On the day there will be a car wrapping/ clear bra installation demo if anyone wants to see how it's done, I assure you it is a skilled task.

For the course to work I am going to restrict numbers to 6 people so I can offer a real high end course and deliver the content you are after.

Price for the day will be £60.00 per person.

For bookings and to be added the list a £20 deposit will be required with the remainder to be paid on the day. 

A reserve list will also be up and running, if you have paid a deposit and genuinally cannot make it and a reserve person can take your place then I will return deposits, you can't say farer than that!!!

The venue is near Southern Cemetary just off Princess Parkway. The unit is well lit and heated.

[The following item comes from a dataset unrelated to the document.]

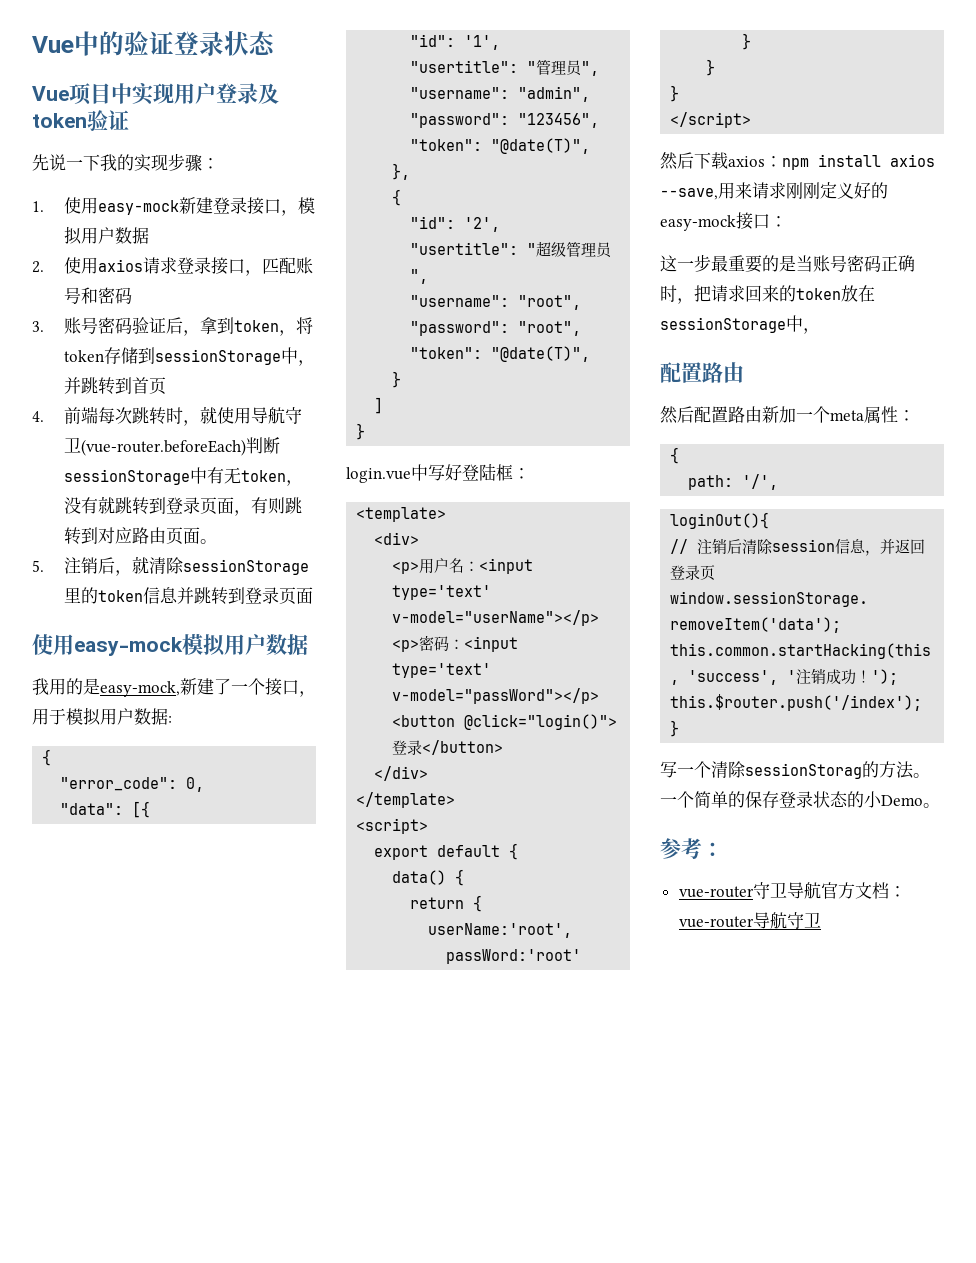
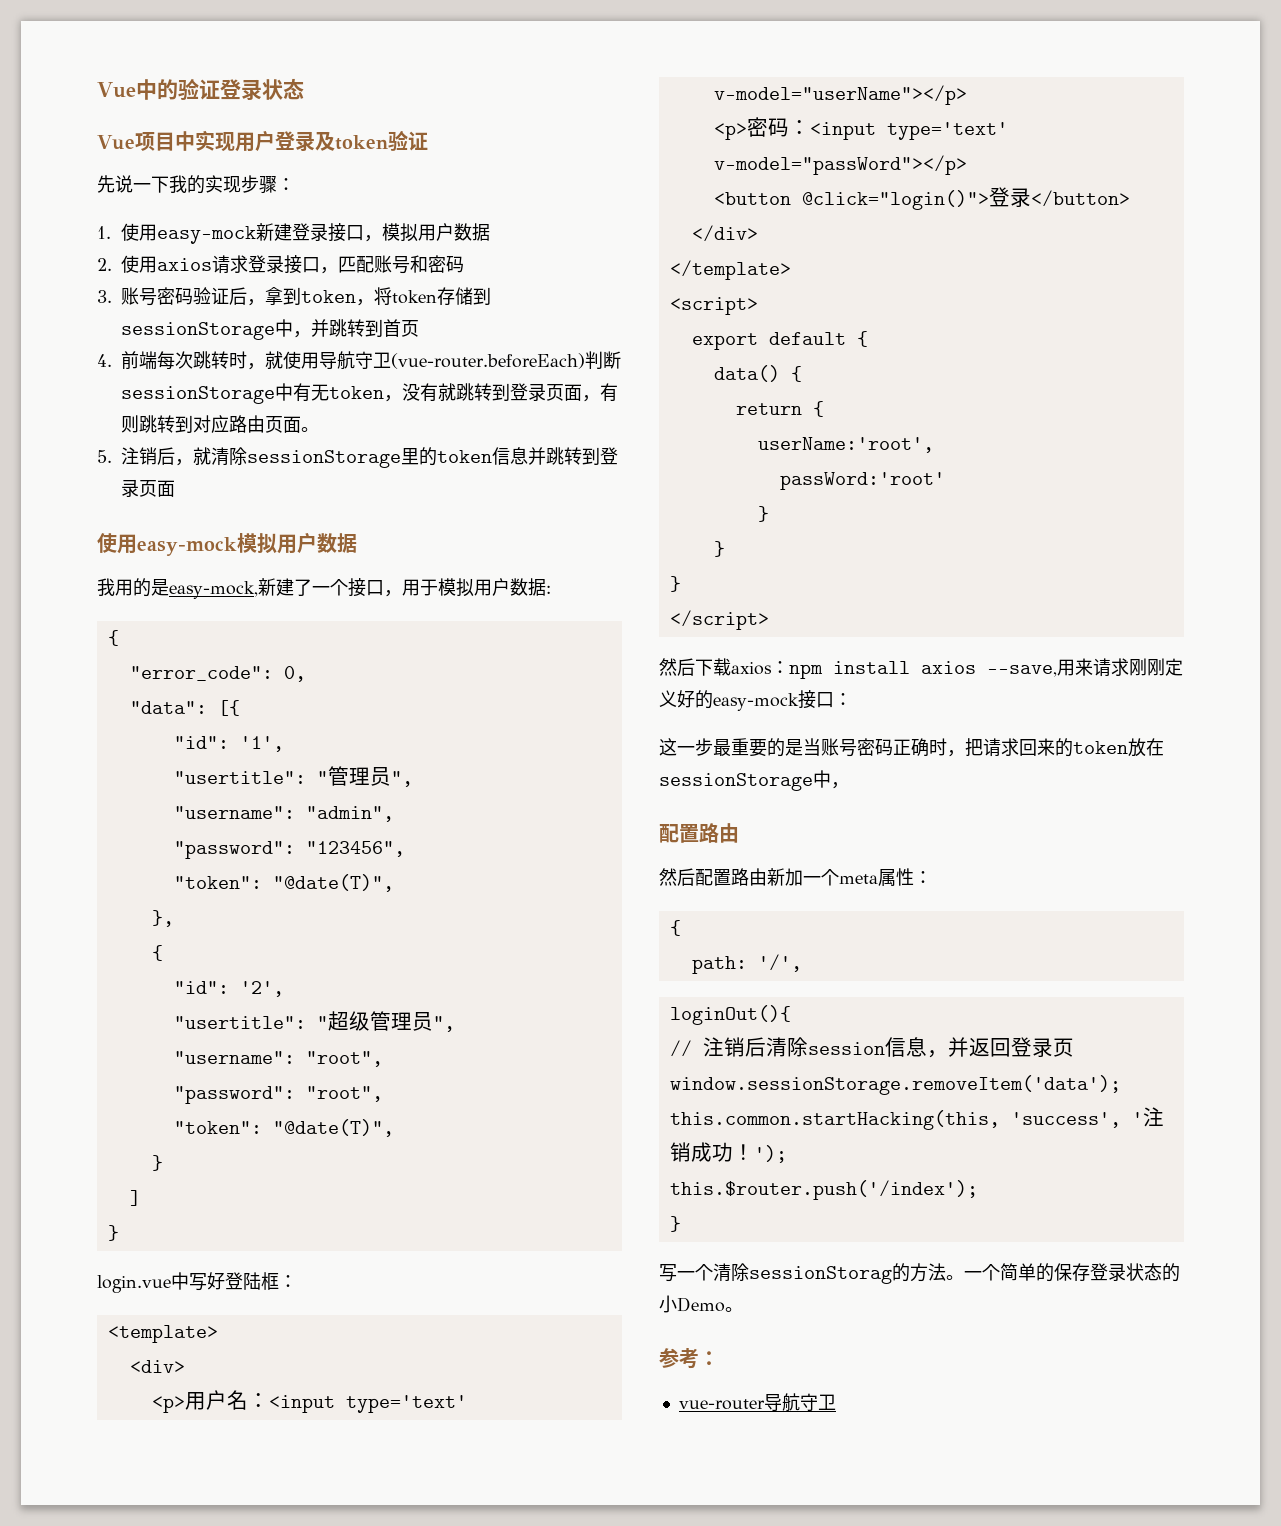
- vue-router守卫导航官方文档：vue-router导航守卫
+ vue-router导航守卫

Parking is a bit short so if any one can car share that will really help.

The date will be Sunday 16th of January 2011. Starting at 9:30am through to 5:00pm.

All requests for specific demos will be addressed on the day and hopefully I can include them.

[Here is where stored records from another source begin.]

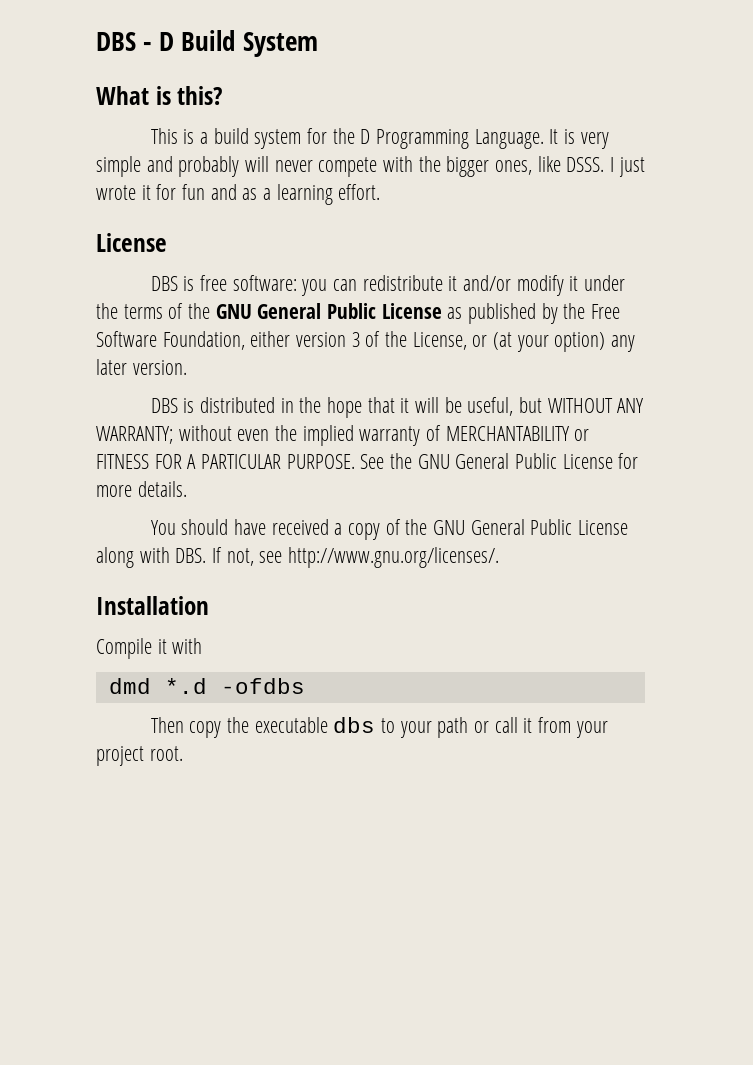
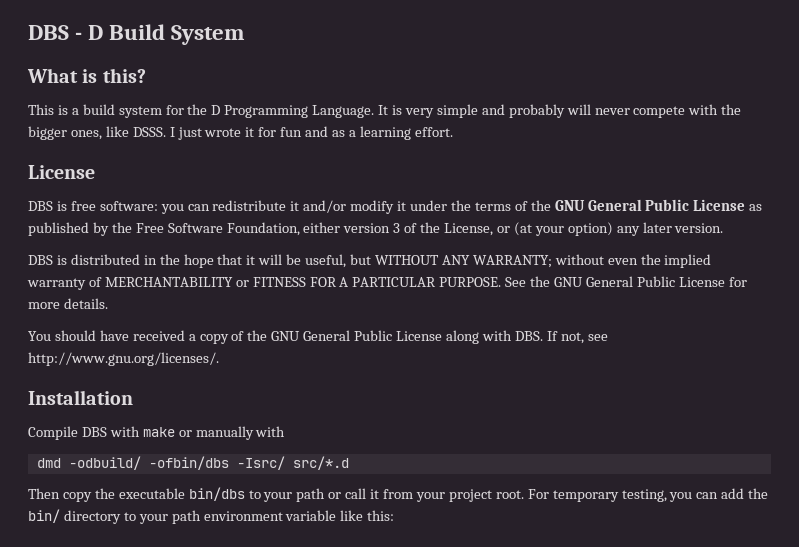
- Compile it with
- dmd *.d -ofdbs
+ Compile DBS with make or manually with
+ dmd -odbuild/ -ofbin/dbs -Isrc/ src/*.d
- Then copy the executable dbs to your path or call it from your project root.
+ Then copy the executable bin/dbs to your path or call it from your project root.
+ For temporary testing, you can add the bin/ directory to your path environment variable like this:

Please show your interest in the forum if you wish to attend, I will then PM you with Pay Pal address and details of the venue. Once deposit is received I will then add you to the list.

Drinks hot/cold and light refreshments will be provided throughout the day. May do a kebeb shop run for lunch.

Many thanks and hoping for a good day.

Steve

List for the day.

1. benmk6 Deposit Paid
2. Black Squirrel Deposit Paid
3. Eric the Red Deposit Paid ( Even though he is a United fan)
4. robinho Deposit Paid
5. james death Deposit Paid
6. Matt Jones Deposit Paid

Reserve

1. Jonas & Jonas
2. stangalang


----------



## Dream Machines (Mar 13, 2006)

nice of you to offer one steve. This is good to see as everyone from the general public, enthusiasts and even pro detailers need education


----------



## adamck (Dec 2, 2010)

Sounds like a great course, just dont think i can afford it, the £60 isnt the problem its the total cost once ive travelled to and from manchester etc...
If you do this course in liverpool/blackpool/preston etc... i will be there!
I have a 32" vinyl cutter and ive just got me a DA Polisher so the wrapping and polishing together makes sense!


----------



## benmk6 (Oct 2, 2010)

Dont supose u have a postcode for the site where the course will be held as I'm really intrested in attending but as I'm in Yorkshire I'd like to get a rough idea on travel times before I put my name down.

Thanks ben


----------



## Black Squirrel (Feb 24, 2010)

I would like to attend please.

I came to your first training day in Liverpool but haven't had much chance to do any polishing since.


Benmk6, if you slink down to the M62 we could possibly car share. I live 10 mins from Ferrybridge services:thumb:


----------



## Poke13 (Sep 28, 2010)

Definately interested so £20.00 deposit then £40.00 on day?

Sounds good to me, I have no experience at all with machine polishers and would love to gain some experience at the start of the year.


----------



## Mirror Finish Details (Aug 21, 2008)

adamck said:


> Sounds like a great course, just dont think i can afford it, the £60 isnt the problem its the total cost once ive travelled to and from manchester etc...
> If you do this course in liverpool/blackpool/preston etc... i will be there!
> I have a 32" vinyl cutter and ive just got me a DA Polisher so the wrapping and polishing together makes sense!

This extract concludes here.